AIM OF THE TASK: Keep only the lines of the material below that contain the word "Hanwha". Copy those lines.

INPUT:
○ ○ ○ ○ ○

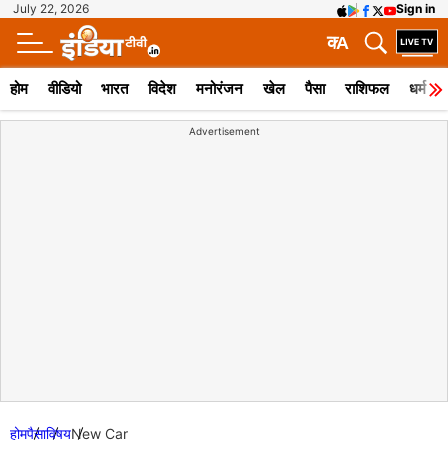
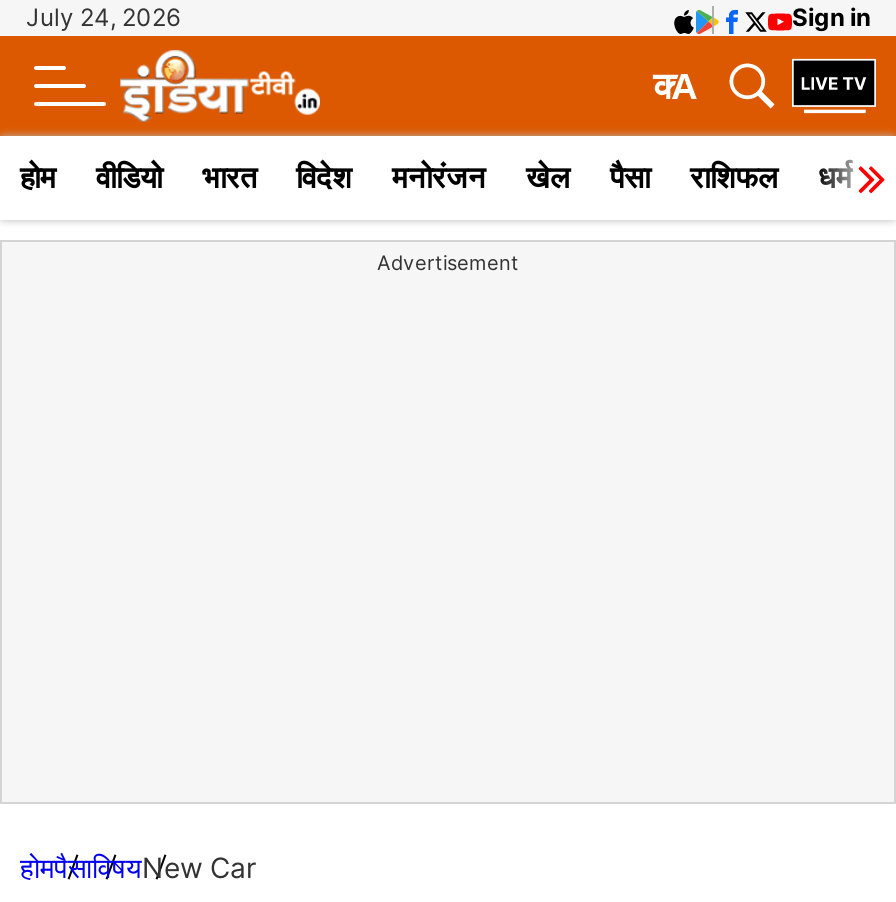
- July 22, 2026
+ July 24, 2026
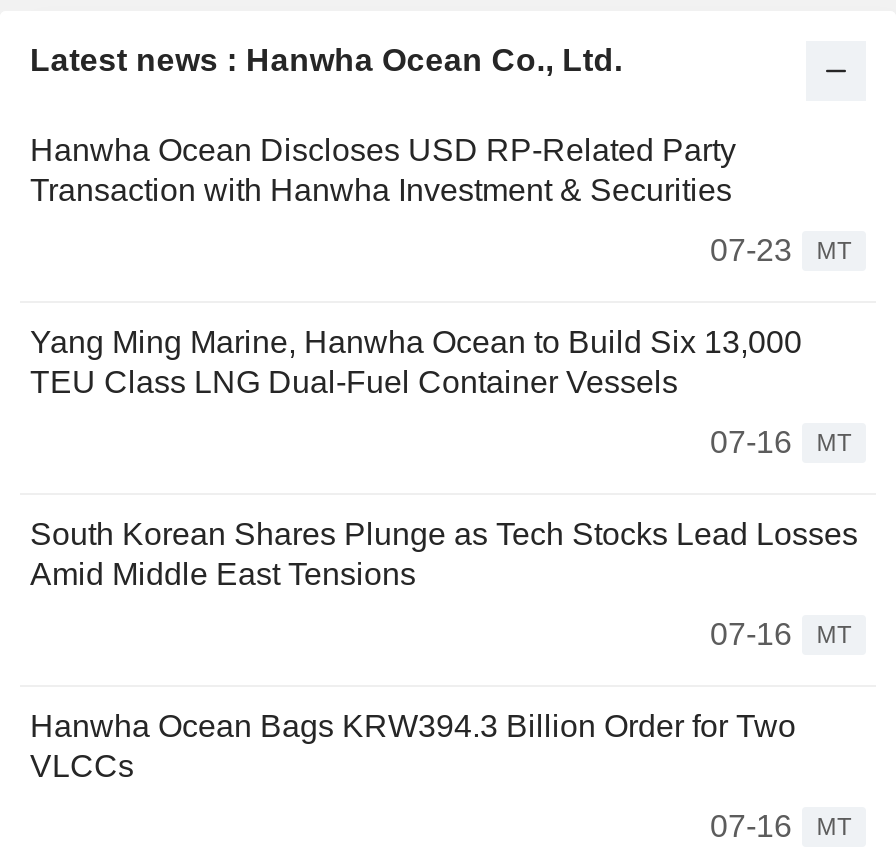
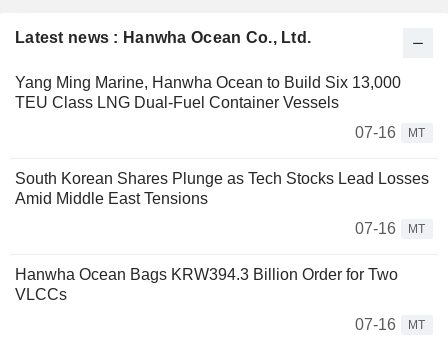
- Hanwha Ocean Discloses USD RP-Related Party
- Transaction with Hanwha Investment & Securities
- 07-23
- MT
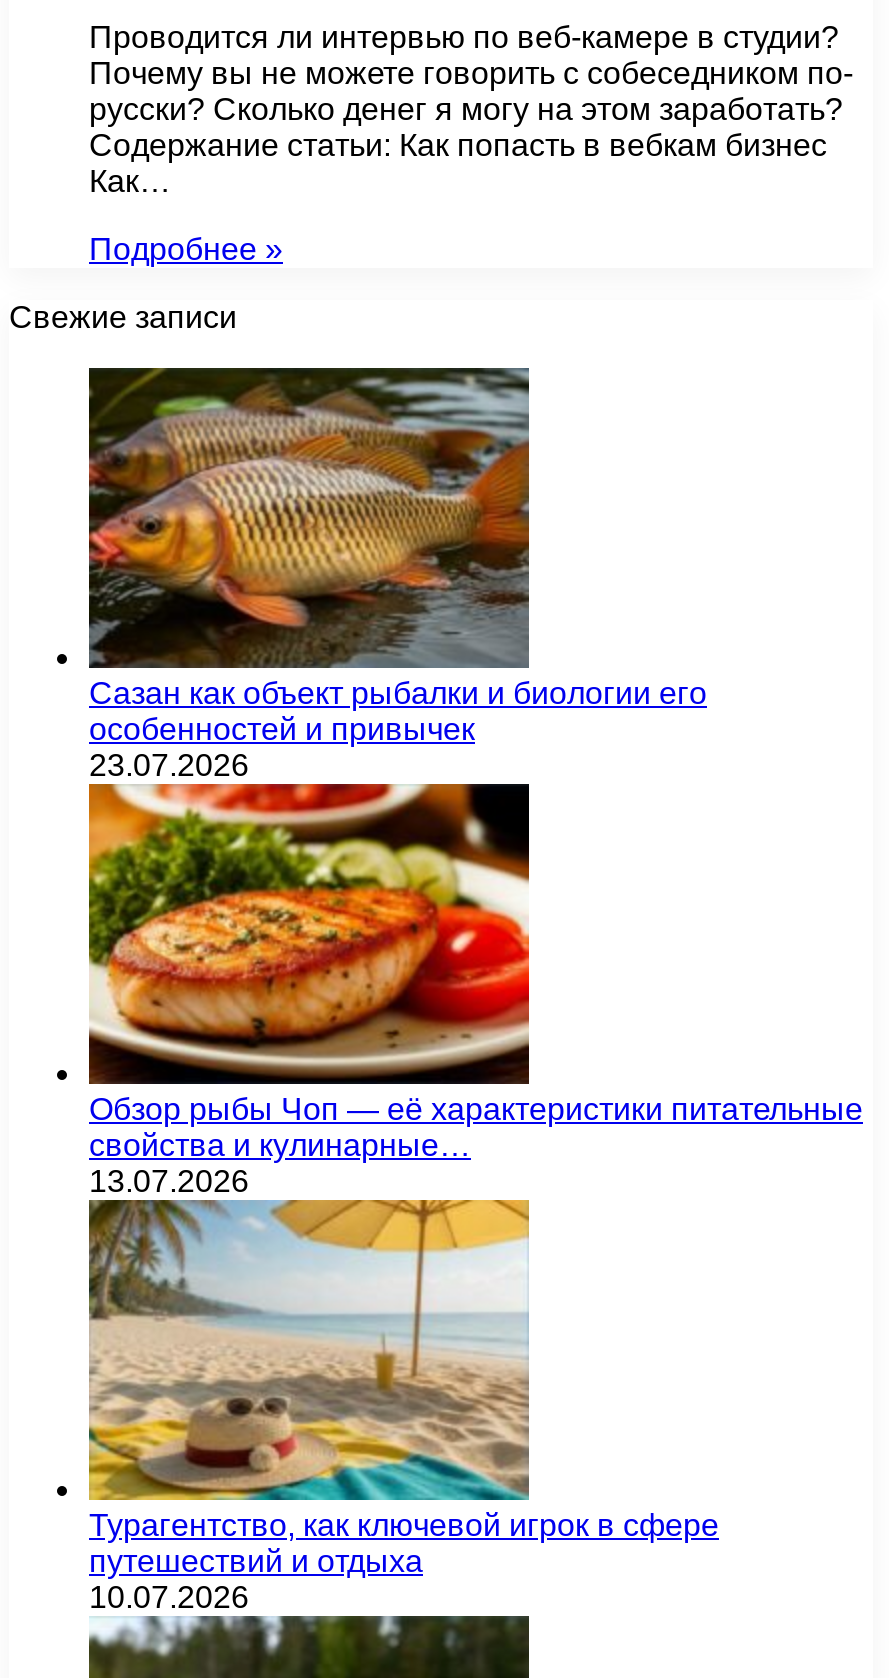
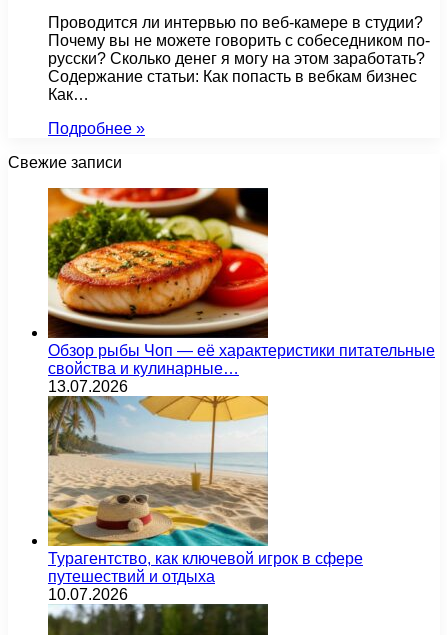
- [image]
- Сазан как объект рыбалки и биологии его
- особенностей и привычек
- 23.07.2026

○ ○ ○ ○ ○

FINAL ANSWER:
- Hanwha Ocean Discloses USD RP-Related Party
- Transaction with Hanwha Investment & Securities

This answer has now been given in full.